Señor de los Milagros: Una sola fe al Cristo de Pachacamilla

Breve historia del Cristo de Pachacamilla.


Señor de los Milagros: Una sola fe al Cristo de Pachacamilla

El Señor de los Milagros conjuga la inmensa devoción católica que profesa el pueblo peruano. El culto a su Sagrada Imagen en la Iglesia de Nuestra Señora de las Nazarenas, en el Cercado de Lima, no solo reúne al pueblo, sino a altos dignatarios y autoridades que se postran humildes ante el paso de las andas que trasladan en procesión su imponente imagen por las calles de Lima los meses de octubre de cada año.

La festividad del Señor de los Milagros constituye la principal celebración católica de nuestro país. Su imagen original pintada por un esclavo de casta angoleña en el barrio de Pachacamilla, recibe cada año la visita de miles de fieles quienes acuden a orar y realizar sus peticiones. En tanto, sus multitudinarios recorridos procesionales los días 18, 19 y 28 de octubre convocan cada año a miles de fieles. Este año ello no será posible debido a la pandemia del Coronavirus.

Recuento Histórico

A mediados del siglo XVII, un negro angola llamado Benito pintó una imagen de Jesús de Nazaret crucificado en una pared del barrio de Pachacamilla, en el Centro de Lima. Hacia 1650 se construyó una ermita y se formó una cofradía para rendirle culto.

En 1655, ocurrió un terremoto en Lima, pero la pared del Cristo de Pachacamilla se salvó del derrumbe, lo que fue tomado como un milagro.

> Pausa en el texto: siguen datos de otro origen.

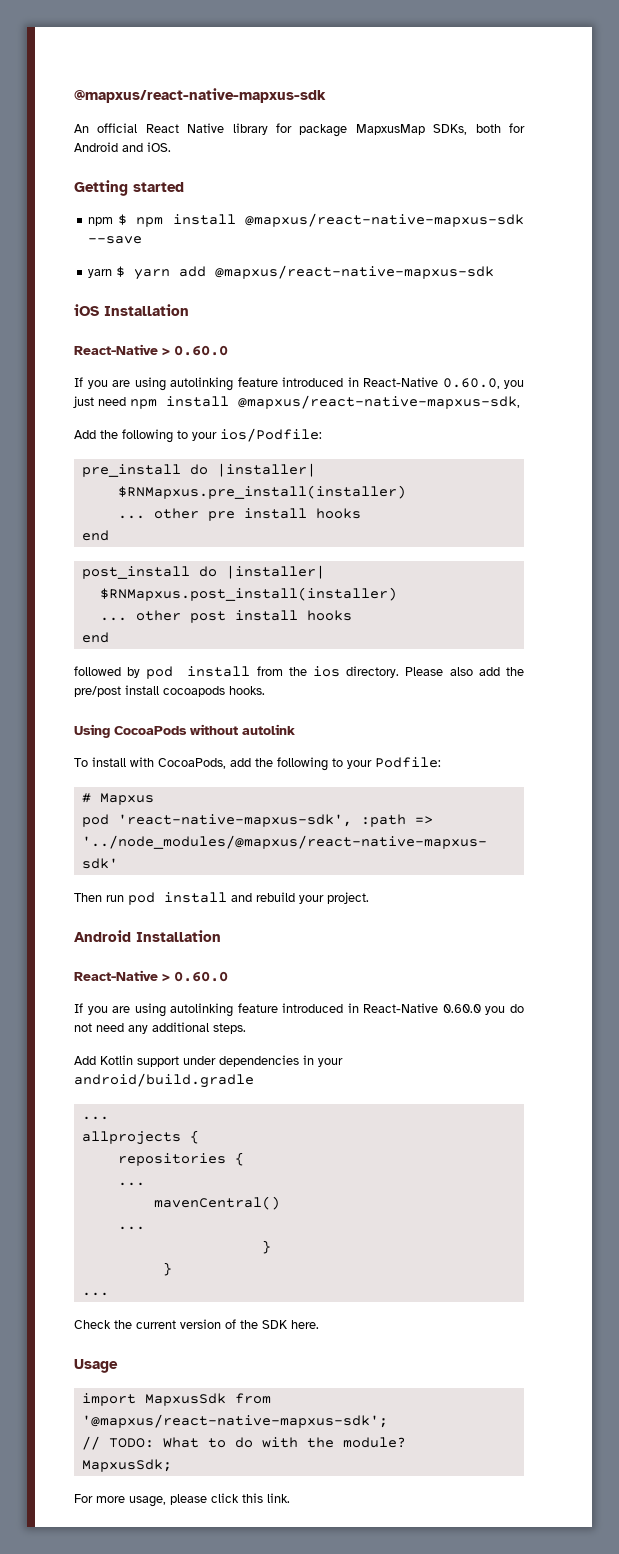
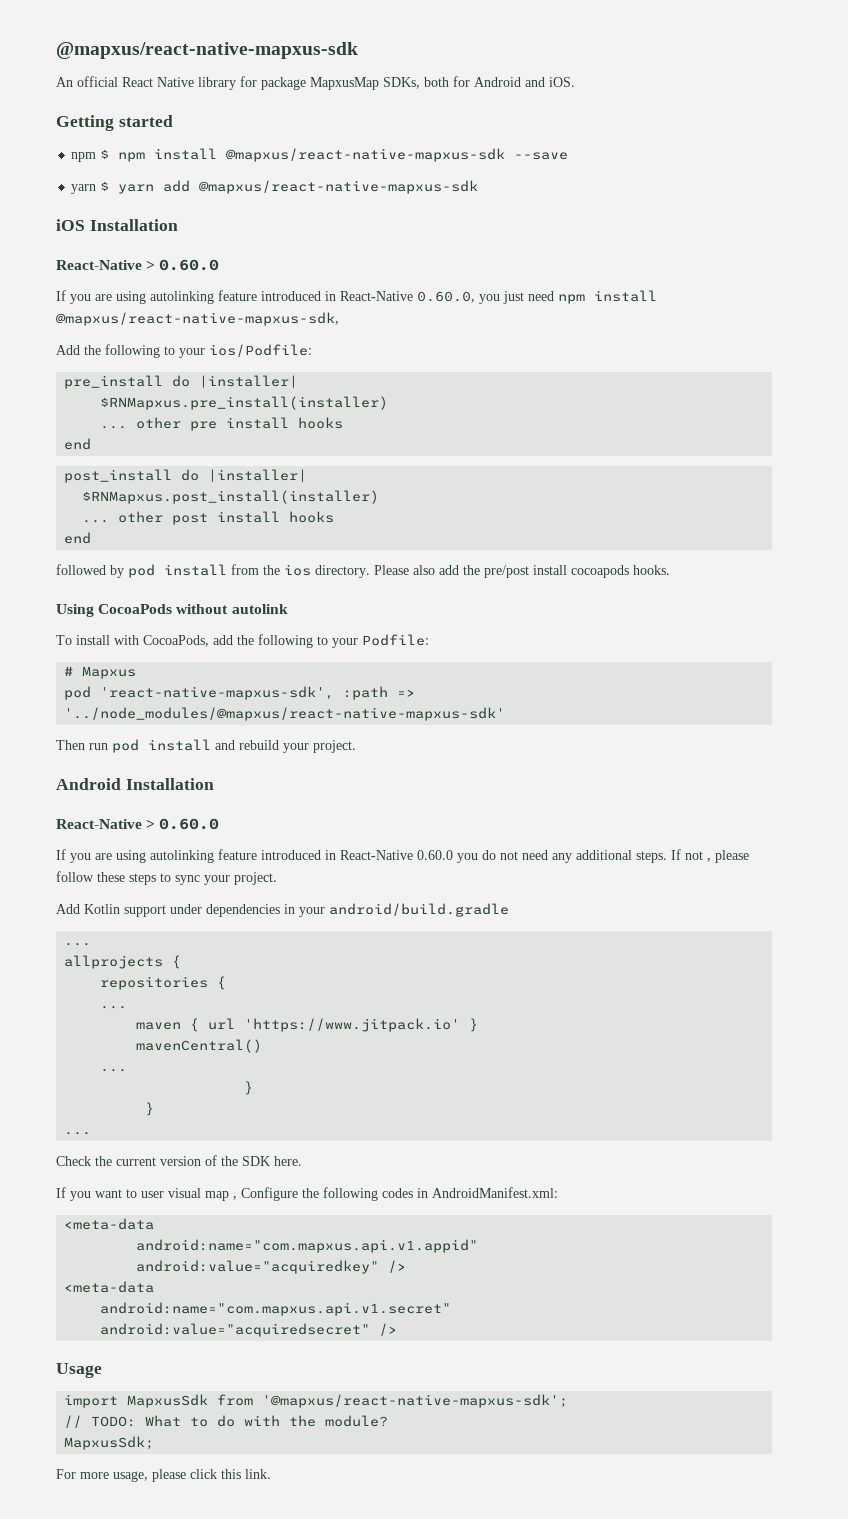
(246, 1028) none -> [671,849,749,863] [56,871,277,885] If not , please follow these steps to sync your project.
(145, 1184) none -> [136,1018,479,1032] // maven { url 'https://www.jitpack.io' }
(319, 1324) none -> [56,1187,558,1201] [64,1218,155,1230] [136,1239,479,1253] [136,1260,407,1274] [64,1281,155,1293] [100,1302,452,1316] [100,1323,398,1337] // If you want to user visual map , Configure the following codes in AndroidManifest.xml: // <meta-data // android:name="com.mapxus.api.v1.appid" // android:value="acquiredkey" /> // <meta-data // android:name="com.mapxus.api.v1.secret" // android:value="acquiredsecret" />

Al poco tiempo, los negros empezaron a atribuirle curaciones y otros favores, lo que hizo aumentar el número de devotos. Pasaron los años y el culto al ahora llamado Señor de Milagros se propagó a todas las razas y clases sociales del Virreinato del Perú. Mira cuándo fue la primera misa del Señor de los Milagros aquí y cuándo fue su primera procesión aquí

Entre 1766 y 1771, en el gobierno del virrey Manuel Amat y Juniet, se construyó la Iglesia de las Nazarenas, adonde hasta hoy acuden miles de devotos, sobre todo en las multitudinarias procesiones del mes de octubre.

La Hermandad, las cuadrillas de fieles, las zahumadoras, el hábito morado, detentes, estampitas, la Feria Taurina y delicias gastronómicas como el turrón de Doña Pepa y la chicha morada son herencia directa del tradicional culto a la imagen del Cristo de Pachacamilla.

Y el equipo de fútbol Alianza Lima, incluso, acude con su plantel a sus recorridos procesionales y cambia su tradicional uniforme blanquiazul por la camiseta blanquimorada en sus partidos durante el mes de octubre.

Y aunque este año, debido a las singulares circunstancias que vive el país y el mundo no habrá procesión con presencia de fieles, la tecnología también se une a esta tradición, Una serie de actividades virtuales, que incluyen los tradicionales recorridos procesionales, forman parte de una programación que se es seguida por los millones de fieles del Cristo Morado alrededor del mundo.